Front-end code edit data
•••••
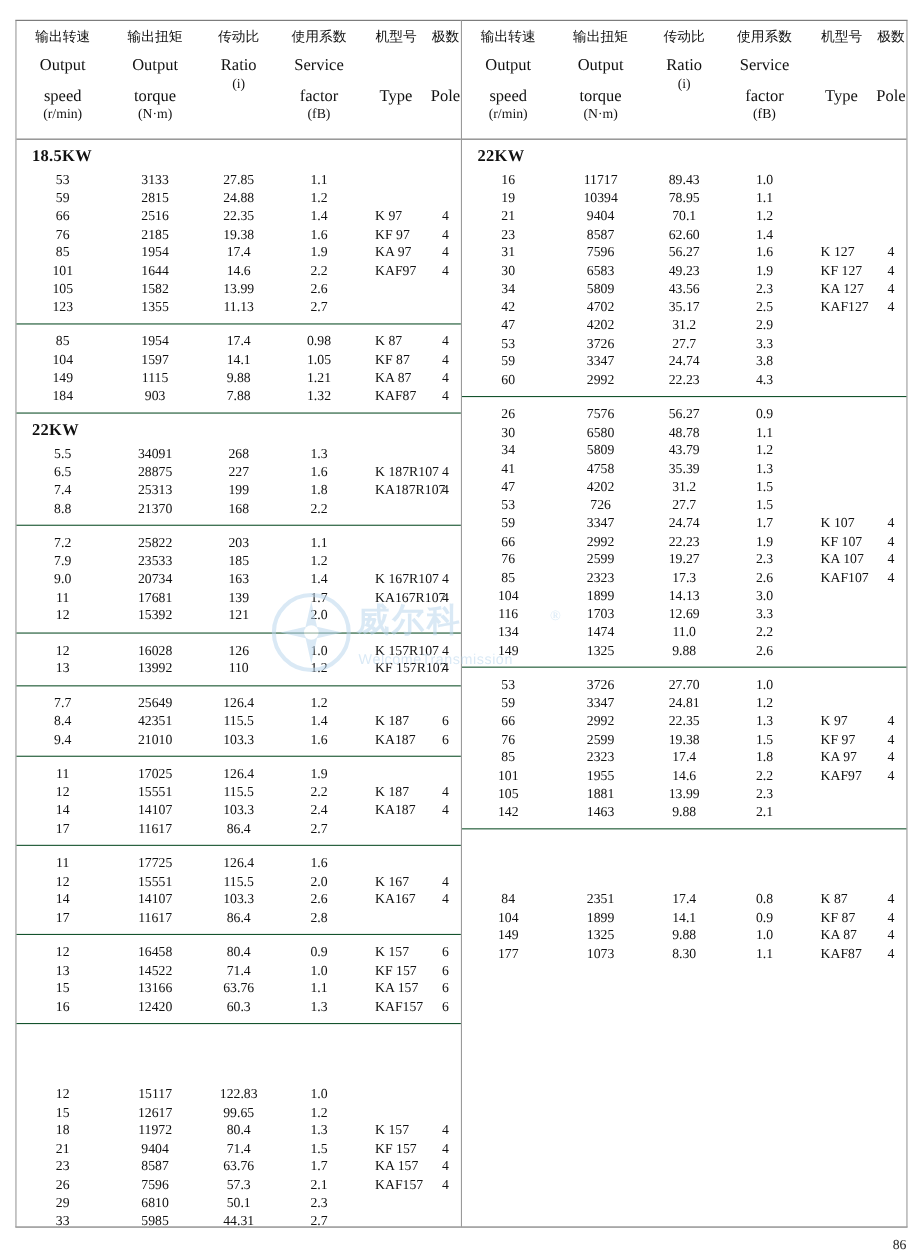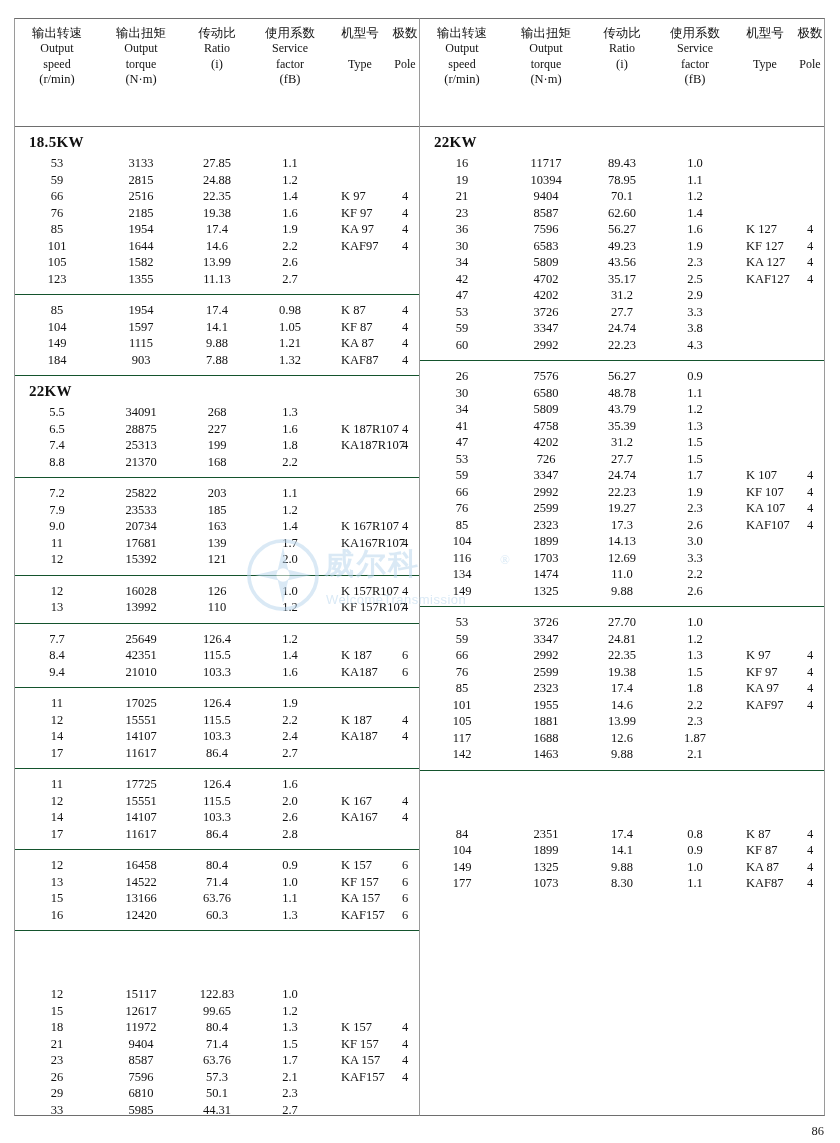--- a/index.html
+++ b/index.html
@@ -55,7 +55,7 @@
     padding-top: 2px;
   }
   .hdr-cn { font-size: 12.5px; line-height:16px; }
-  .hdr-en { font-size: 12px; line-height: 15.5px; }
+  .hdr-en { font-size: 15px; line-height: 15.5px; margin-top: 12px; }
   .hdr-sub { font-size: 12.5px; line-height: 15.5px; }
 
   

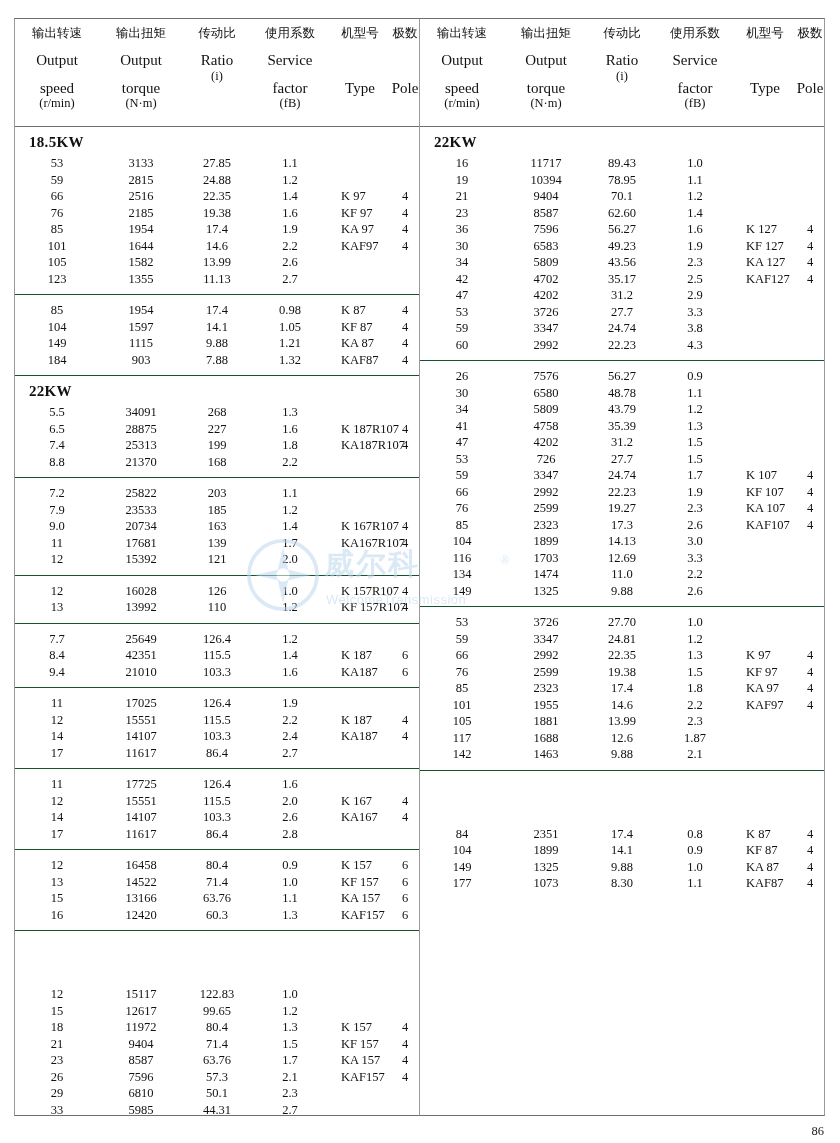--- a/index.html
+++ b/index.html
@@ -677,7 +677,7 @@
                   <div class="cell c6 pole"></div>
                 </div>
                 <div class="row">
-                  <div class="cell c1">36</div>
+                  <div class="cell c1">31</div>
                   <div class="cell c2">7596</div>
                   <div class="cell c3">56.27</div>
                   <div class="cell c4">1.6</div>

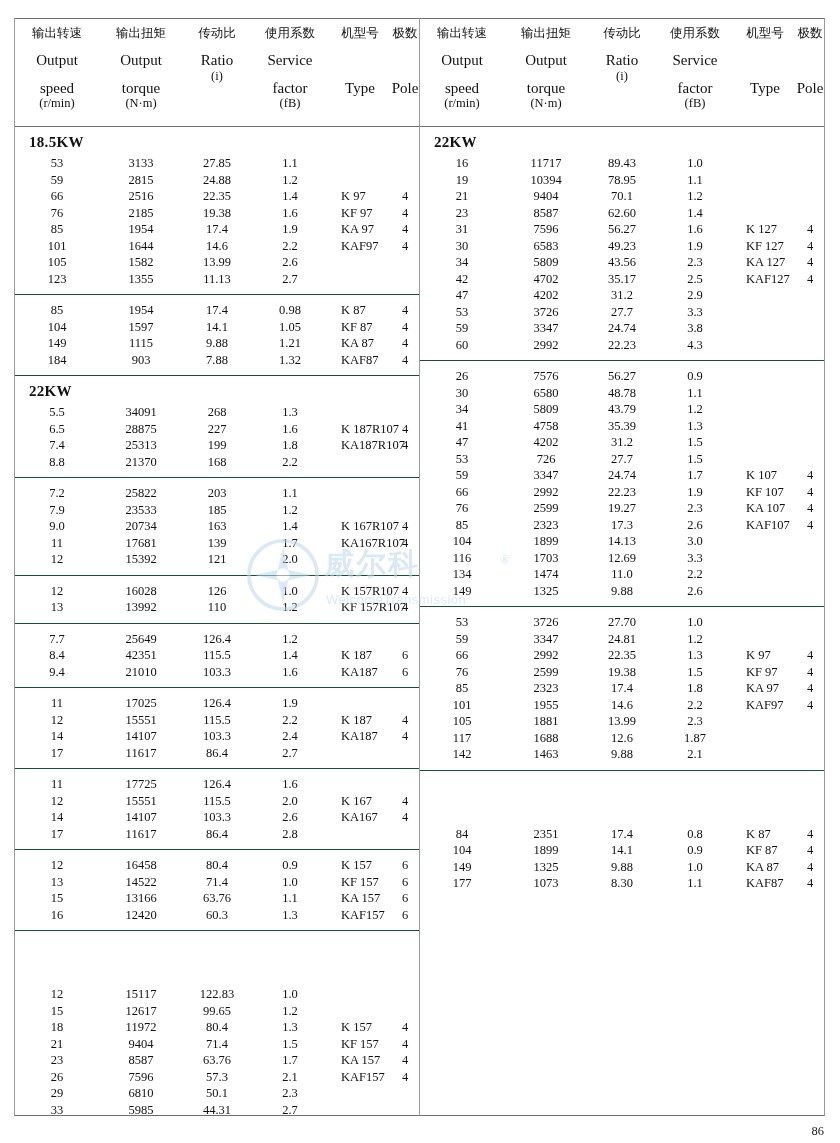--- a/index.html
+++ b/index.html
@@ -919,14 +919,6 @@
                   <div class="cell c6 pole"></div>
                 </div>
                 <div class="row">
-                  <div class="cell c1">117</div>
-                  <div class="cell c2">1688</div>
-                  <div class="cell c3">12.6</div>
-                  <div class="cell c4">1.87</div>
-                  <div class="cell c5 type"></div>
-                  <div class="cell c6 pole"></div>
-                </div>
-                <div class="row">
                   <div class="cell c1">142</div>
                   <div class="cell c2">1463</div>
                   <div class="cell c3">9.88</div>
•••••
* [TASK STATEMENT] Looking at the records above, count the lines with the word "size" in them; reply with the number only.

* [TASK ANSWER] 4